> **What is needed**: Which lines run from the one containing "box-sizing: border-box;" to the end of the material below? Copy them exactly, pictures excluded.

> **Data extracts**:

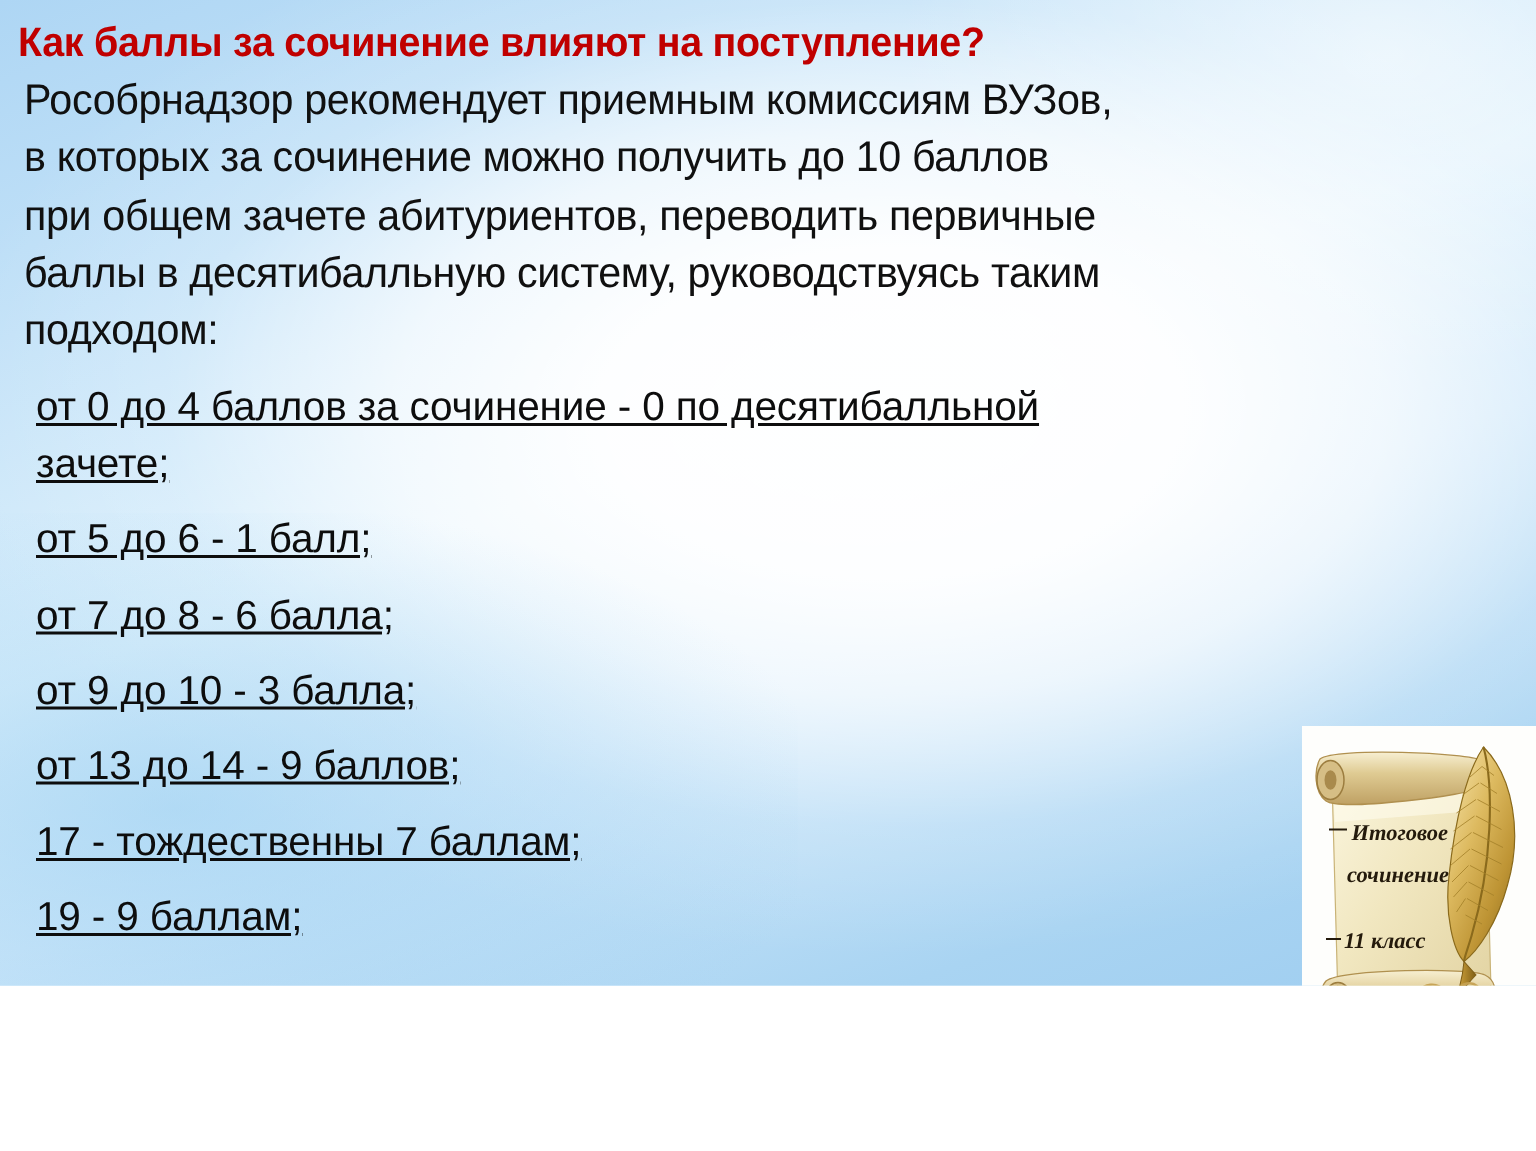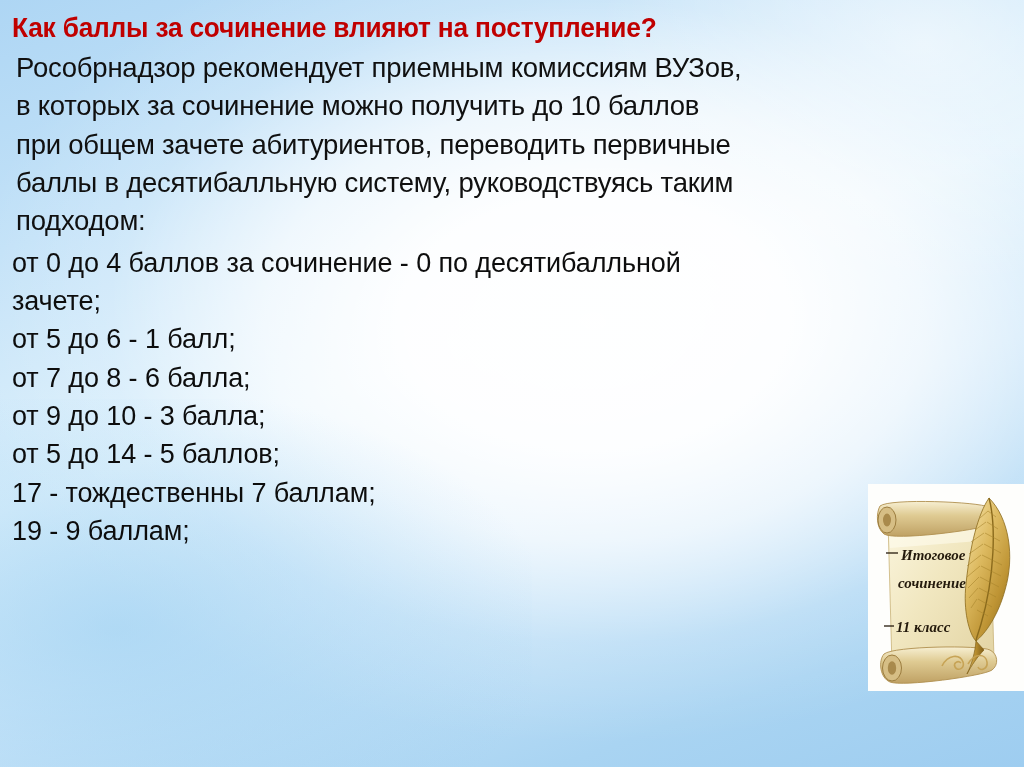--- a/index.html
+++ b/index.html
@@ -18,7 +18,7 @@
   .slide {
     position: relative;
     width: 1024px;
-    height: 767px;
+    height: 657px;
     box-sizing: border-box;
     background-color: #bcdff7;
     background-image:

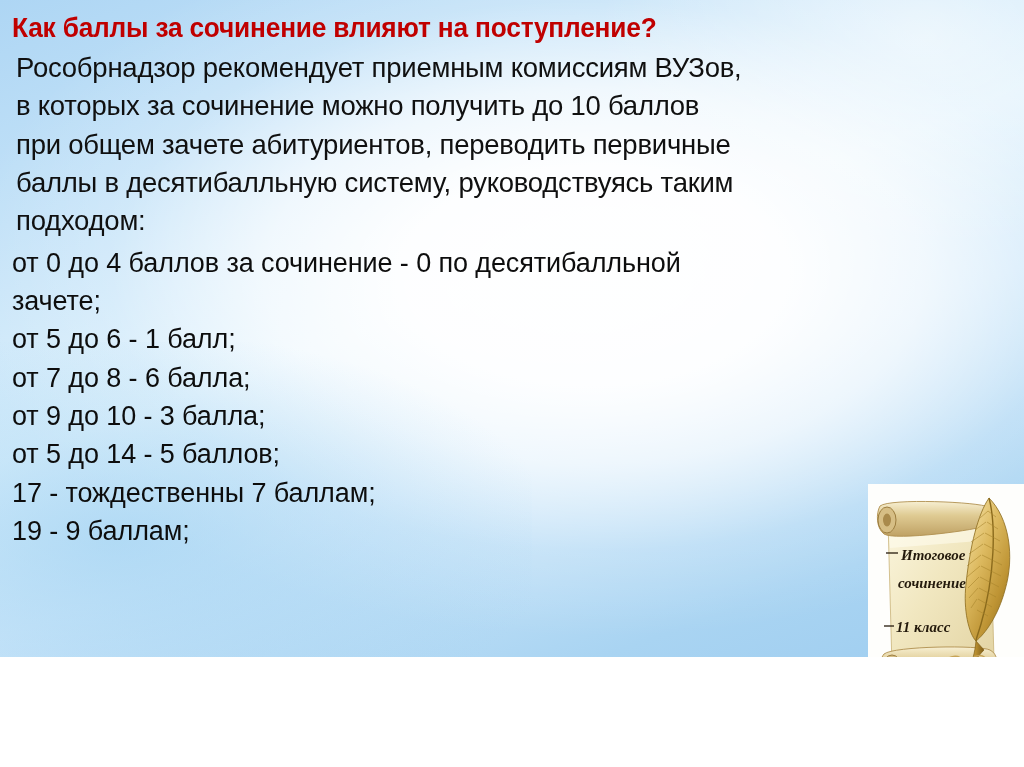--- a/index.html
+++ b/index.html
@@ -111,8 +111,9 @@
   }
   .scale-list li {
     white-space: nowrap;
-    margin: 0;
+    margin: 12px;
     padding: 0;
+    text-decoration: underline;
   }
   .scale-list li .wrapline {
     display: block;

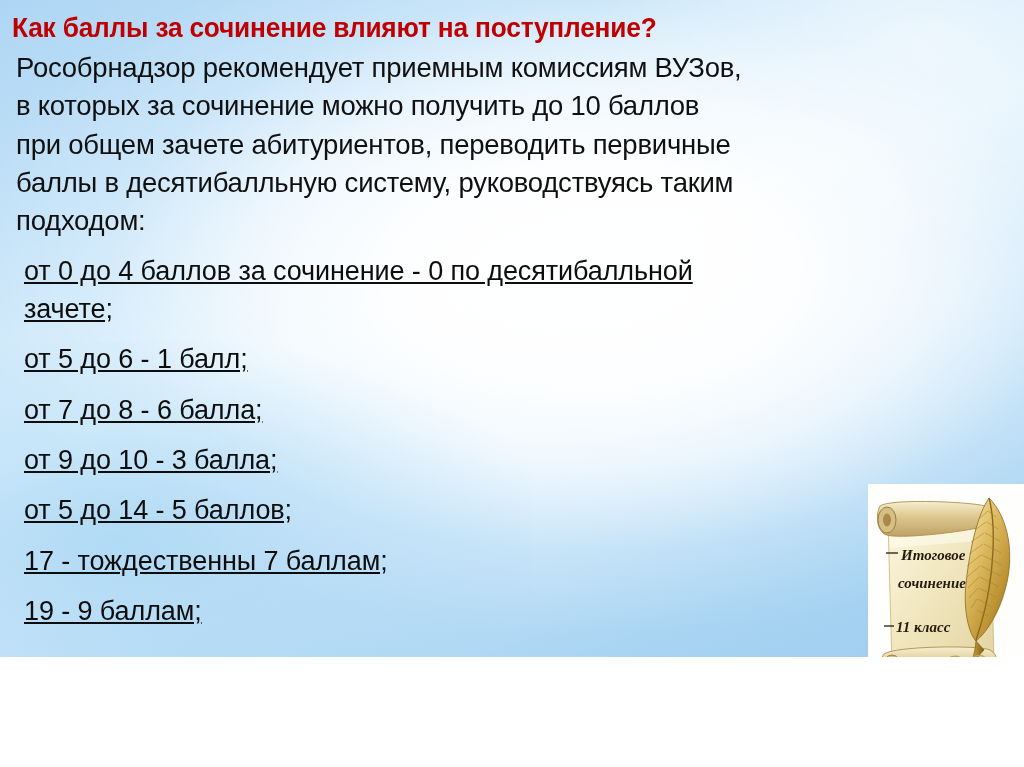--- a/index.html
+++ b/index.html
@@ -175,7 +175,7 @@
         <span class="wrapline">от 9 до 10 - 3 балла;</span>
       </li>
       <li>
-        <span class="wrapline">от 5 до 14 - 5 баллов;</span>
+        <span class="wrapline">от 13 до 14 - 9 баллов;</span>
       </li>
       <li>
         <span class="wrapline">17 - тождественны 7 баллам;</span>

> **Task answer**:
     box-sizing: border-box;
     background-color: #bcdff7;
     background-image:

--- a/index.html
+++ b/index.html
@@ -111,8 +111,9 @@
   }
   .scale-list li {
     white-space: nowrap;
-    margin: 0;
+    margin: 12px;
     padding: 0;
+    text-decoration: underline;
   }
   .scale-list li .wrapline {
     display: block;

--- a/index.html
+++ b/index.html
@@ -175,7 +175,7 @@
         <span class="wrapline">от 9 до 10 - 3 балла;</span>
       </li>
       <li>
-        <span class="wrapline">от 5 до 14 - 5 баллов;</span>
+        <span class="wrapline">от 13 до 14 - 9 баллов;</span>
       </li>
       <li>
         <span class="wrapline">17 - тождественны 7 баллам;</span>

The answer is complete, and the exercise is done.